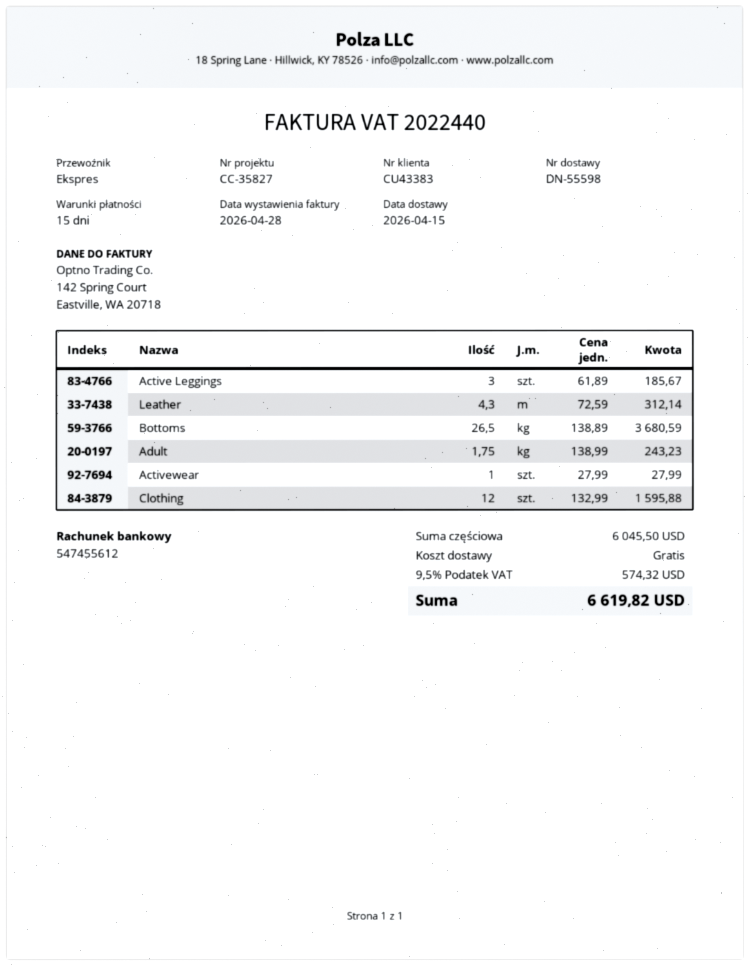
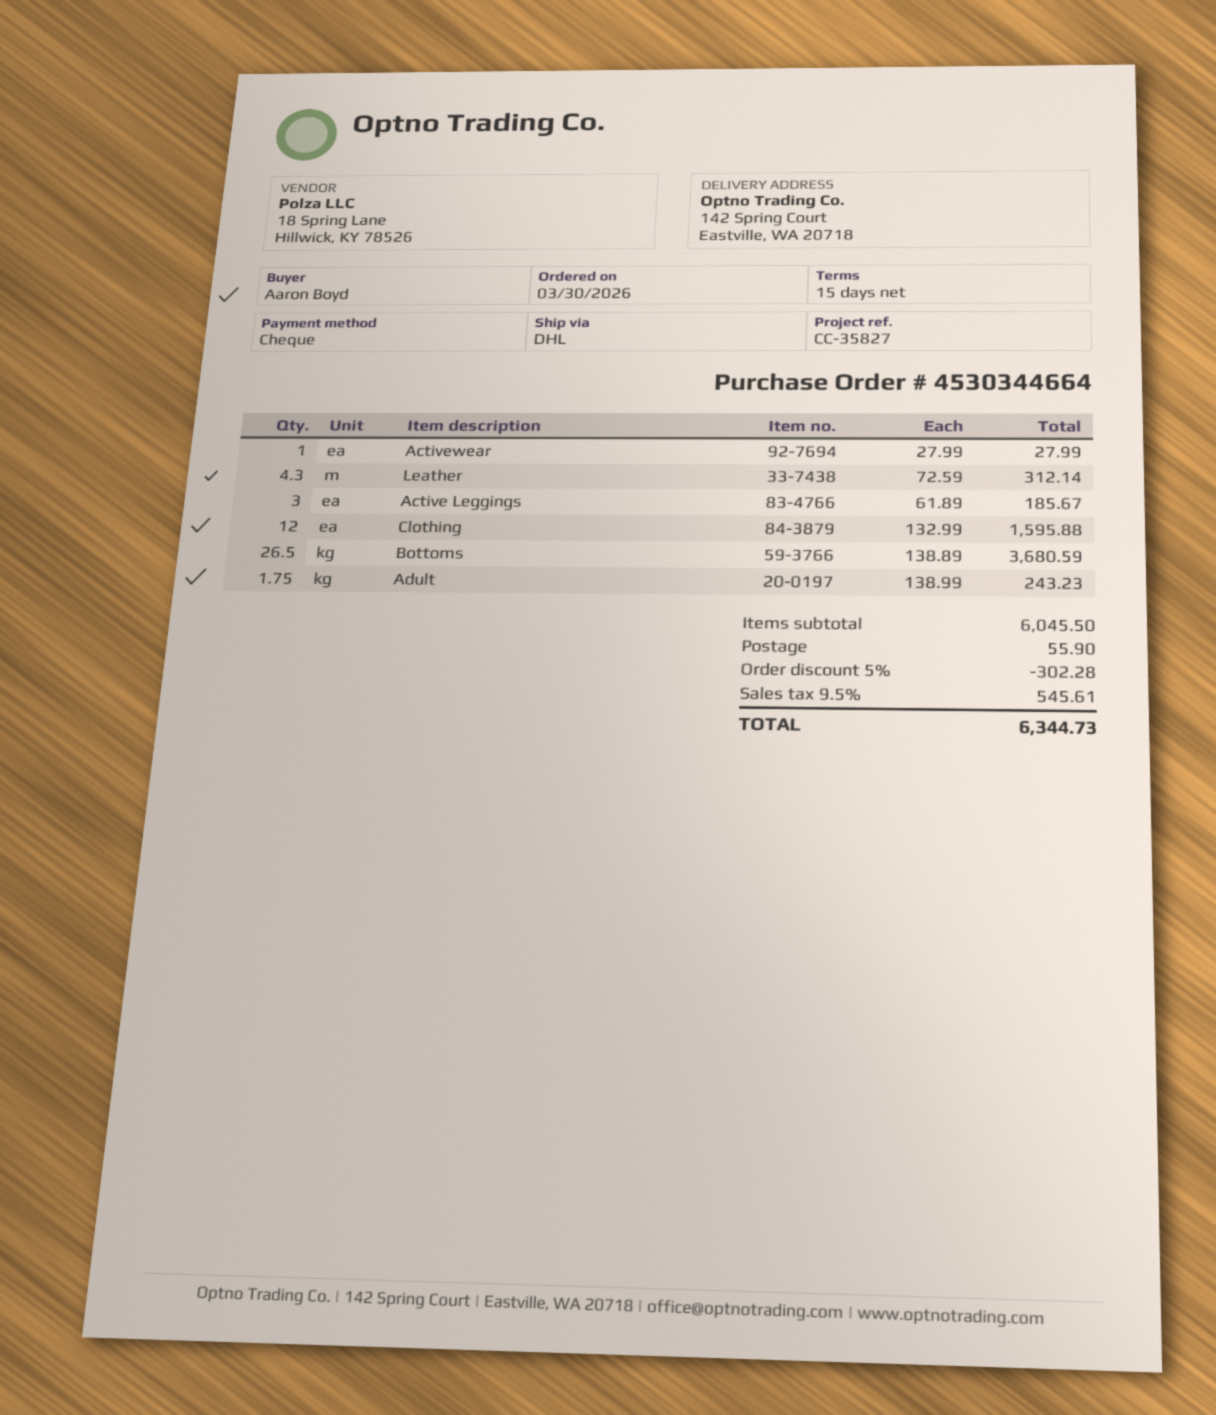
shipping method: express -> DHL
discount: none -> 5% = 302.28
shipping: 0.00 -> 55.90
tax: 9.5% = 574.32 -> 9.5% = 545.61
total: 6619.82 -> 6344.73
- - - - -
● **WORK TASK**
Up to and including the last line of the listing above, copy exactly every line from the one that contains "shipping: 0.00 -> 55.90" onward; leave out all others.

● **ANSWER TO THIS EXERCISE**
shipping: 0.00 -> 55.90
tax: 9.5% = 574.32 -> 9.5% = 545.61
total: 6619.82 -> 6344.73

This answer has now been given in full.